I’ve been having a lot of problems with DataParallel. I’ve tried the simplest possible version of DataParallel I can think of, and it still errors out. Any help or advice would be greatly appreciated! This is running on a server with two P100 GPUs.
In [4]: mlp = nn.DataParallel(nn.Linear(100, 200))
In [5]: mlp(torch.zeros((32, 100)))
---------------------------------------------------------------------------
RuntimeError Traceback (most recent call last)
~/code/projects/mve_sac/core.py in <module>
----> 1 mlp(torch.zeros((32, 100)))
/opt/conda/lib/python3.6/site-packages/torch/nn/modules/module.py in __call__(self, *input, **kwargs)
491 result = self._slow_forward(*input, **kwargs)
492 else:
--> 493 result = self.forward(*input, **kwargs)
494 for hook in self._forward_hooks.values():
495 hook_result = hook(self, input, result)

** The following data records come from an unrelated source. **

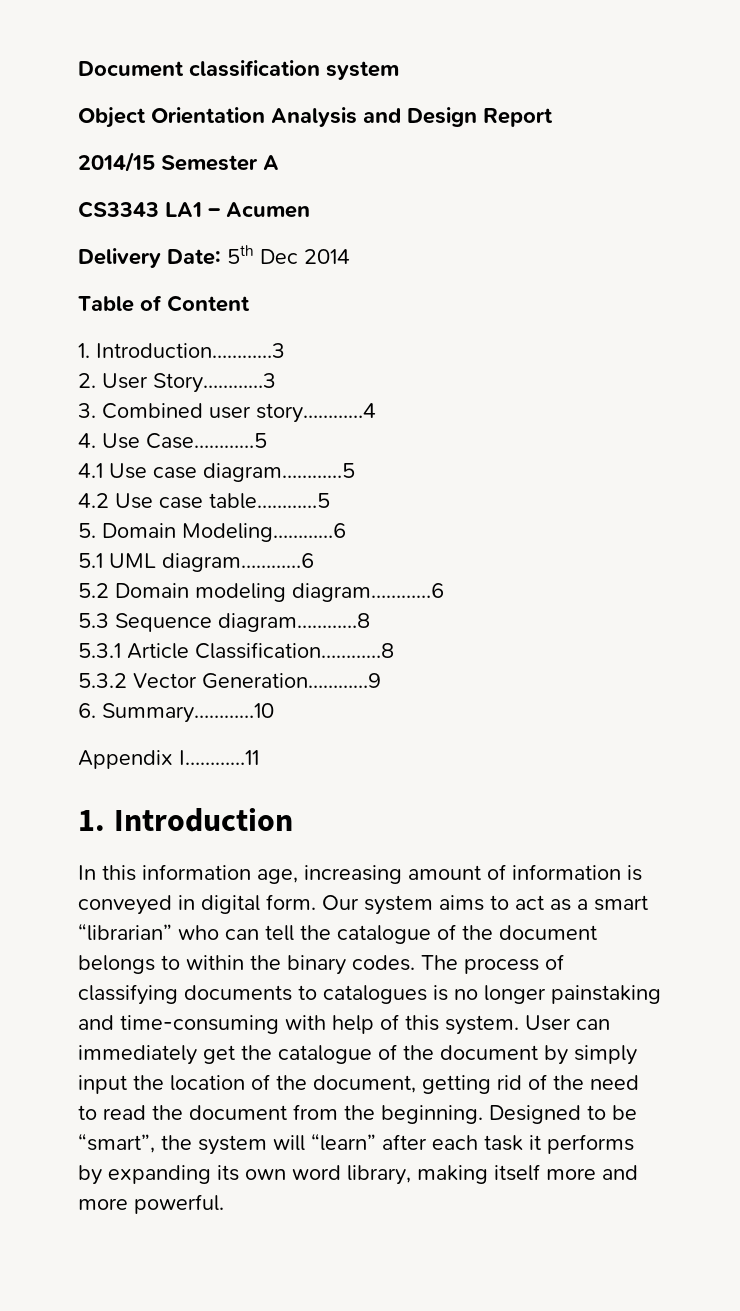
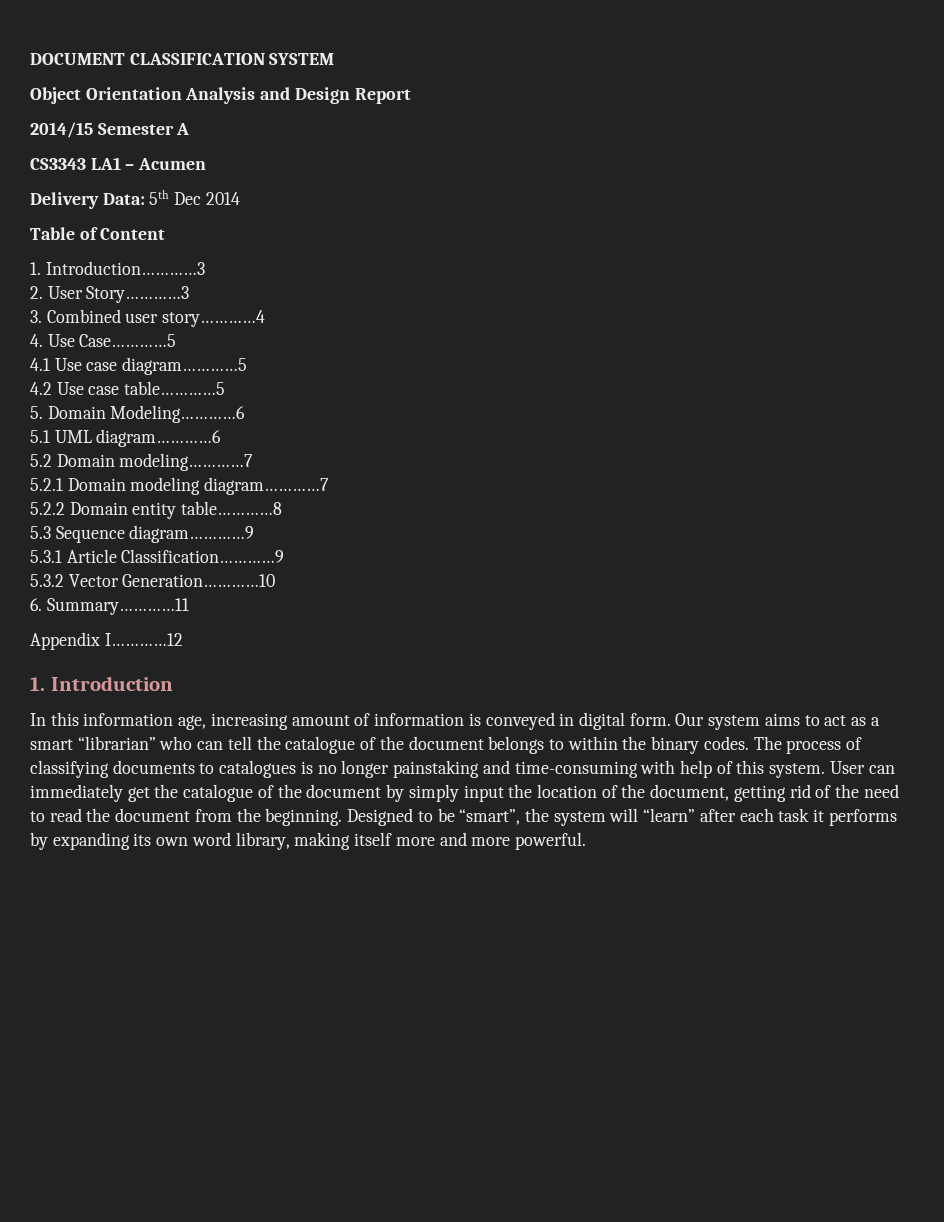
- Document classification system
+ DOCUMENT CLASSIFICATION SYSTEM
- Delivery Date: 5th Dec 2014
+ Delivery Data: 5th Dec 2014
- 5.2 Domain modeling diagram…………6
+ 5.2 Domain modeling…………7
+ 5.2.1 Domain modeling diagram…………7
+ 5.2.2 Domain entity table…………8
- 5.3 Sequence diagram…………8
+ 5.3 Sequence diagram…………9
- 5.3.1 Article Classification…………8
+ 5.3.1 Article Classification…………9
- 5.3.2 Vector Generation…………9
+ 5.3.2 Vector Generation…………10
- 6. Summary…………10
+ 6. Summary…………11
- Appendix I…………11
+ Appendix I…………12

/opt/conda/lib/python3.6/site-packages/torch/nn/parallel/data_parallel.py in forward(self, *inputs, **kwargs)
144 raise RuntimeError("module must have its parameters and buffers "
145 "on device {} (device_ids[0]) but found one of "
--> 146 "them on device: {}".format(self.src_device_obj, t.device))
147
148 inputs, kwargs = self.scatter(inputs, kwargs, self.device_ids)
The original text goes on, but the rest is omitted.